Стремление соединить в своем повествовании различные географические пункты характерно и для сочинений Владимира Мономаха — особенно для его биографии.
Действие «Сказания о Борисе и Глебе» также происходит как бы в пути, переходит из одного места Русской земли в другое. На севере — это Новгород, где новгородцы препятствуют Ярославу бежать за море к варягам. На юге — это печенежская степь, куда Владимир посылает Бориса с войском. На западе — это пустыня между Польшей и Чехией, куда бежит и где погибает злою смертью Святополк Окаянный. На востоке — это Волга, куда отправляется Глеб. Действие «Сказания» как бы охватывает всю Русскую землю.
Характерно, что писатели XI—XII веков воспринимают победу над врагом как обретение «пространства», а поражение — как потерю пространства, несчастье — как «тесноту». Жизненный путь, если он исполнен нужды и горя, — это прежде всего «тесный путь».
Многочисленные упоминания различных географических точек в произведениях этого времени далеко не случайны. Древнерусский писатель как бы стремится отметить побольше мест совершившимися в них историческими событиями. Земля для него свята, она освящена этими историческими событиями. Он отмечает и то место на Волге, где конь Бориса запнулся в поле и сломал себе ногу, и Смядынь, где Глеба застала весть о смерти отца, и Вышгород, где были затем похоронены братья, и т. д. Автор как бы торопится; связать с памятью о Борисе и Глебе побольше различных мест, урочищ, рек и городов. Это особенно знаменательно в связи с тем обстоятельством, что культ Бориса и Глеба непосредственно служил идее единства Русской земли, прямо подчеркивал единство княжеского рода, необходимость братолюбия, строгого подчинения младших князей старшим.
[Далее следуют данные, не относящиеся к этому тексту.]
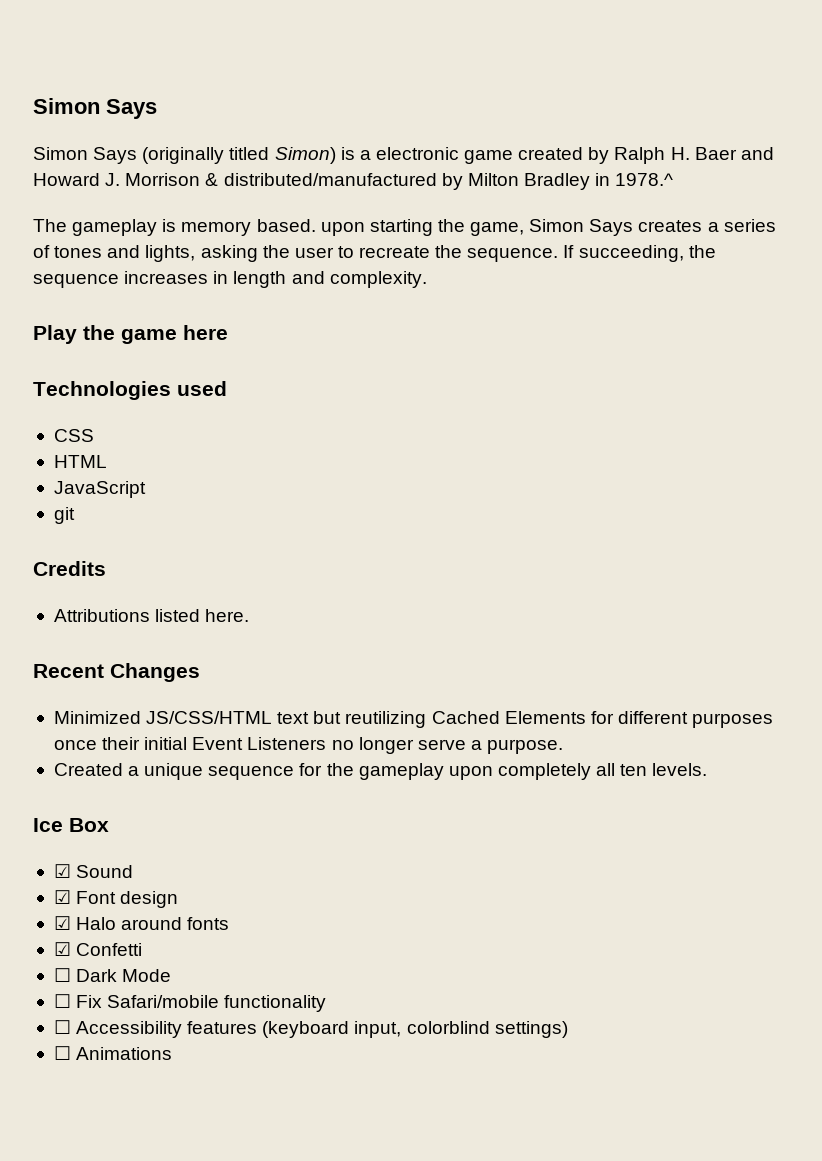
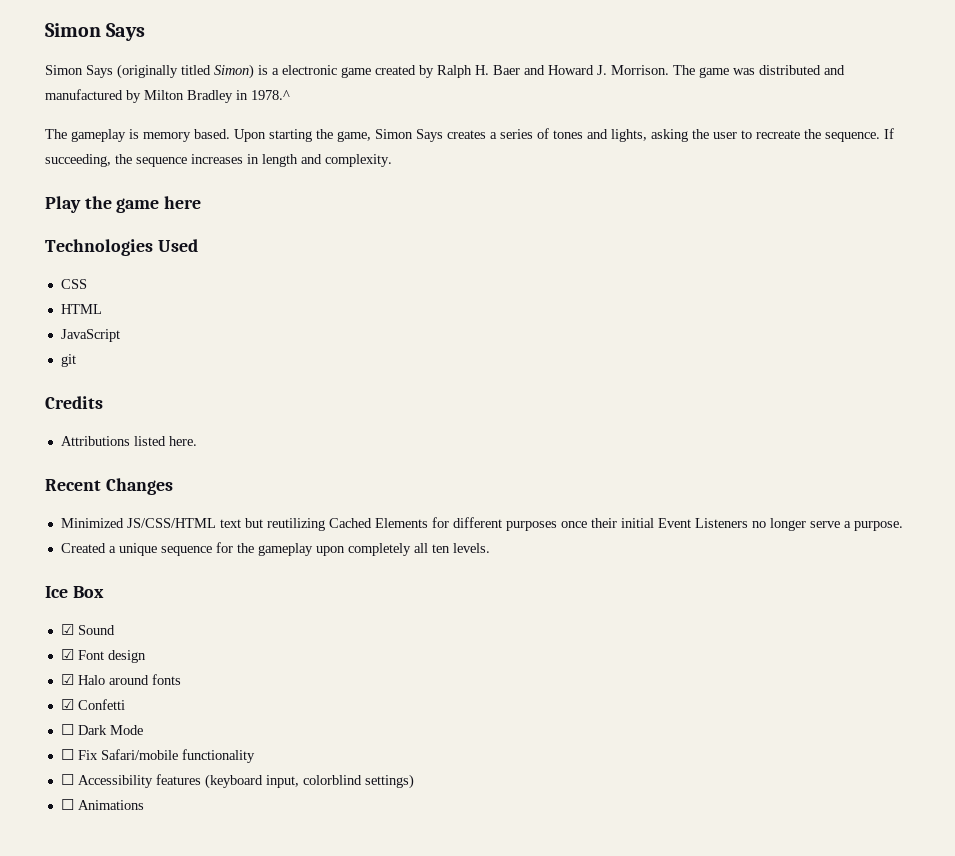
[125,173,437,186] Morrison & distributed/manufactured -> [611,65,845,78] [45,89,123,100] Morrison. The game was distributed and manufactured
[320,222,365,236] upon -> [234,129,266,142] Upon
[177,381,227,396] used -> [157,239,198,252] Used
Эти священные места — как бы маяки, населяющие Русскую землю. Пространство как бы нуждается в том, чтобы оно было как можно больше населено историческими воспоминаниями и церковными реликвиями. И не случайно автор «Сказания о Борисе и Глебе» говорит, что оба брата были просты и смиренны, на «высокая места и жилища (селения.— Д. Л.) въселистася». Священные места в Русской земле представляются автору как некие возвышенности, вышки, созданные людьми. Они расставлены по всей Русской земле. Борис и Глеб — защитники не одного какого-либо города в Русской земле, но всех: в отличие от Дмитрия Солунского, говорит автор «Сказания», обращаясь к Борису и Глебу, «вы не о единомь бо граде, ни о дъву, ни о вьси (одном селе.— Д. Л.} попечение и молитву въздаета, нъ (но) о всеи земли Русьскеи». Говоря о чудесах, происходящих от места их погребения, автор подчеркивает, что чудеса эти совершались над всеми, приходящими из самых дальних стран: «Не нашему единому языку тъкъмо подано бысть Бъгъмь, нъ и вьсеи земли спасение...» Человек стремится подчинить себе, освоить как можно более обширные пространства.
Мы привыкли соединять в своих представлениях монументализм с неподвижностью и косностью, но монументализм XI—XIII веков был монументализмом движения, монументализмом динамическим.
Владимир Мономах постоянно подчеркивает многочисленность и быстроту своих походов. Летописец в «Повести временных лет» также больше всего говорит о походах, о движениях масс войск. Быстрота передвижения — это как бы символ власти над пространством. Монументальность XI—XIII веков — это прежде всего сила, а сила — это масса в движении.
Для динамического стиля характерно динамическое же описание явлений природы, из ряда вон выходящих явлений: грозы (грозы зимой, грозы во время битвы), нашествий саранчи, засухи, наводнения, обратного течения воды в Волхове, землетрясения.
Но движение в пространстве — это и движение во времени. Отсюда особый историзм эстетических представлений Древней Руси. События современности оцениваются и приобретают особую значительность на фоне событий прошлого. Отсюда огромный интерес авторов к этому прошлому, интерес к истории. История — доминирующая тема в литературе домонгольского периода и в древнерусской литературе вообще. Настоящее воспринимается как продолжение прошлого. Прошлое живо в настоящем, как бы объясняет это настоящее.